USC’s irrepressible Kevin Knight and Dartmouth College Neukom Fellow Sravana Reddy will be giving a talk at Stanford on 13th March 2013 entitled “What We Know About the Voynich Manuscript“. Errm… which does sound uncannily like the (2010/2011) paper by the same two people called, errrm, let me see now, ah yes, “What We Know About the Voynich Manuscript“.

Obviously, it’s a title they like. 🙂

As I said to Klaus Schmeh at the Voynich pub meet (more on that another time), what really annoys me when statisticians apply their box of analytical tricks to the Voynich is that they almost always assume that whatever transcription they have to hand will be good enough. However, I strongly believe that the biggest problem we face precedes cryptanalysis – in short, we can’t yet parse what we’re seeing well enough to run genuinely useful statistical tests. That is, not only am I doubtful of the transcriptions themselves, I’m also very doubtful about how people sequentially step through them, assuming that the order they see in the transcription of the ciphertext is precisely the same order used in the plaintext.

So, it’s not even as if I’m particularly critical of the fact that Knight and Reddy are relying on an unbelievably outdated and clunky transcription (which they certainly were in 2010/2011), because my point would still stand regardless of whichever transcription they were using.

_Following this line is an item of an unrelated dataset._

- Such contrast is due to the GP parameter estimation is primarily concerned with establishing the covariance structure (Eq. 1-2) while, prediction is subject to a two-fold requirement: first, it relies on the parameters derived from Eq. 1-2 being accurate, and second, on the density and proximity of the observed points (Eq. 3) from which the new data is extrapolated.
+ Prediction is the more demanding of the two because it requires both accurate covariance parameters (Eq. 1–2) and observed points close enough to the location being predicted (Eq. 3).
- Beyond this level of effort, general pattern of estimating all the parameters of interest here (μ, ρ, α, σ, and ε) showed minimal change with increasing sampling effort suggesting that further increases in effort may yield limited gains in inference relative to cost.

In fact, I’d say that the single biggest wall of naivety I run into when trying to discuss Voynichese with people who really should know better, is that hardly anyone grasps that the presence of steganography in the cipher system mix would throw a spanner (if not a whole box of spanners) in pretty much any neatly-constructed analytical machinery. Mis-parsing the text, whether in the transcription (of the shapes) and/or in the serialization (of the order of the instances), is a mistake you may well not be able to subsequently undo, however smart you are. You’re kind of folding outer noise into the inner signal, irrevocably mixing the covertext into the ciphertext.

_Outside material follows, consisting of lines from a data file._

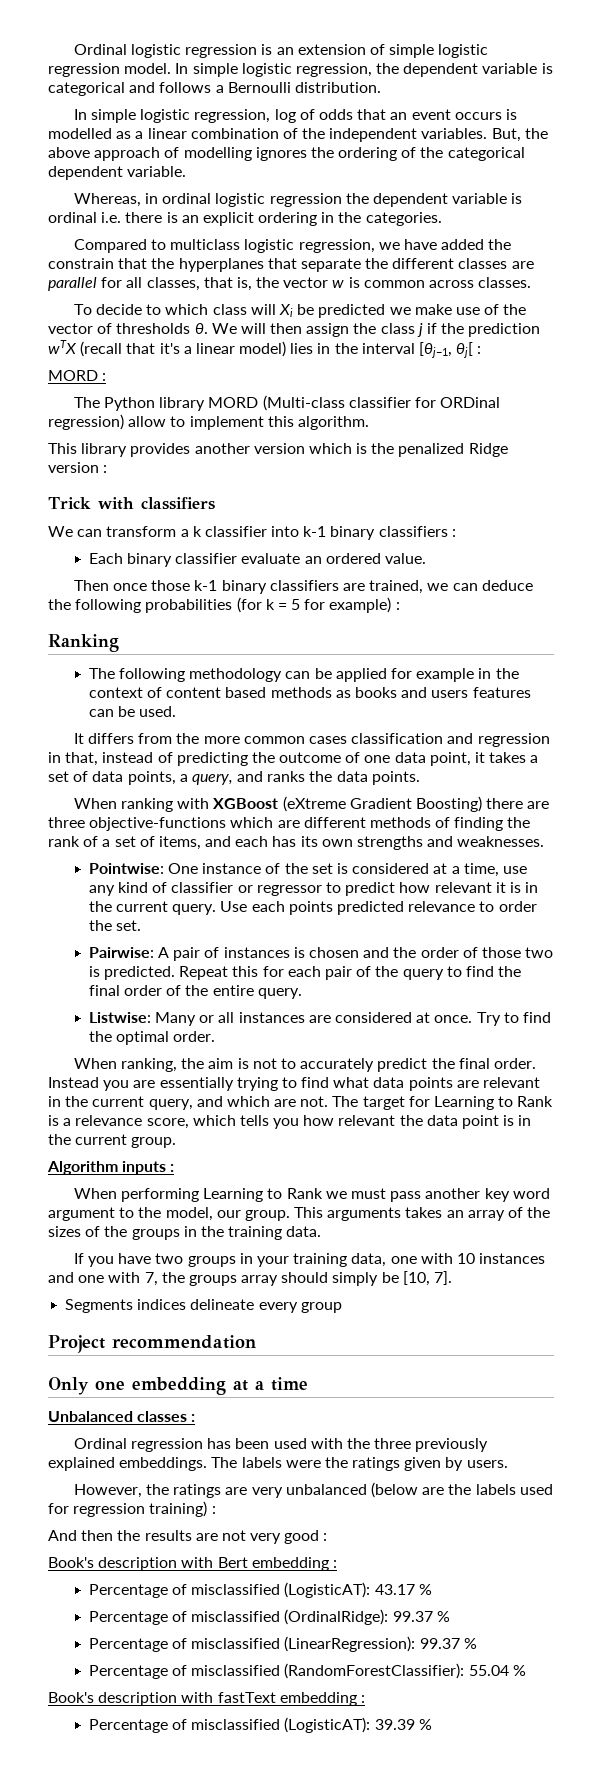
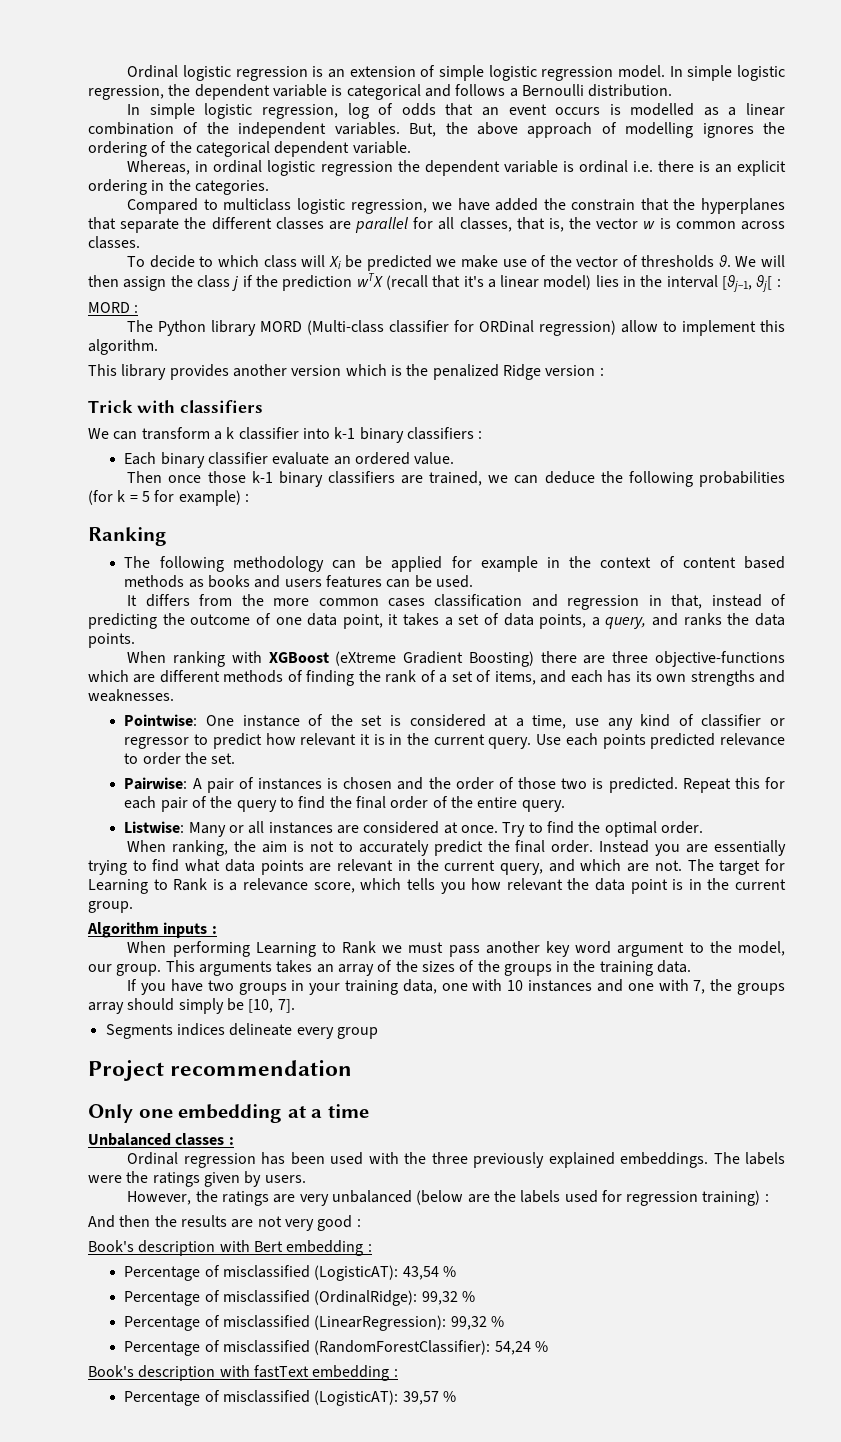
- Percentage of misclassified (LogisticAT): 43.17 %
+ Percentage of misclassified (LogisticAT): 43,54 %
- Percentage of misclassified (OrdinalRidge): 99.37 %
+ Percentage of misclassified (OrdinalRidge): 99,32 %
- Percentage of misclassified (LinearRegression): 99.37 %
+ Percentage of misclassified (LinearRegression): 99,32 %
- Percentage of misclassified (RandomForestClassifier): 55.04 %
+ Percentage of misclassified (RandomForestClassifier): 54,24 %
- Percentage of misclassified (LogisticAT): 39.39 %
+ Percentage of misclassified (LogisticAT): 39,57 %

Doubtless plenty of clever people are reading this and thinking that they’re far too smart to fall into such a simple trap, and that the devious stats genies they’ve relied on their whole professional lives will be able to fix up any such problem. Well, perhaps if I listed a whole load of places where I’m pretty sure I can see this happening, you’ll see the extent of the challenge you face when trying to parse Voynichese. Here goes…

(1) Space transposition cipher

Knight and Reddy are far from the first people to try to analyze Voynichese word lengths. However, this assumes that all spaces are genuine – that we’re looking at what modern cryptogram solvers call an “aristocrat” cipher (i.e. with genuine word divisions) rather than a “patristocrat” (with no useful word divisions). But what if some spaces are genuine and some are not? I’ve presented a fair amount of evidence in the past that at least some Voynichese spaces are fake, and so I doubt the universal validity and usefulness of just about every aggregate word-size statistical test performed to date.

Moreover, even if most of them are genuine, how wide does a ciphertext space have to be to constitute a plaintext space? And how should you parse multiple-i blocks or multiple-e blocks, vis-a-vis word lengths? It’s a really contentious area; and so ‘just assuming’ that the transcription you have to hand will be good enough for your purposes is actually far too hopeful. Really, you need to be rather more skeptical about what you’re dealing with if you are to end up with valid results.

(2) Deceptive first letters / vertical Neal keys

At the Voynich pub meet, Philip Neal announced an extremely neat result that I hadn’t previously noticed or heard of: that Voynichese words where the second letter is EVA ‘y’ (i.e. ‘9’) predominantly appear as the first word of a line. EVA ‘y’ occurs very often word-final, reasonably often word-initial (most notably in labels), but only rarely in the middle of a word, which makes this a troublesome result to account for in terms of straightforward ciphers.

And yet it sits extremely comfortably with the idea that the first letter of a line may be serving some other purpose – perhaps a null character, or (as both Philip and I have speculated, though admittedly he remains far less convinced than I am) a ‘vertical key’, i.e. a set of letters transposed from elsewhere in the line, paragraph or page, and moved there to remove “tells” from inside the main flow of the text.

(3) Horizontal Neal keys

Another very hard-to-explain observation that Philip Neal made some years ago is that many paragraphs contain a pair of matching gallows (typically single-leg gallows) about 2/3rds of the way across their topmost line: and that the Voynichese text between the pair often presents unusual patterns / characteristics. In fact, I’d suggest that “long” (stretched-out) single-leg gallows or “split” (extended) double-leg gallows could well be “cipher fossils”, other ways to delimit blocks of characters that were tried out in an early stage of the enciphering process, before the encipherer settled on the (far less visually obvious) trick of using pairs of single-leg gallows instead.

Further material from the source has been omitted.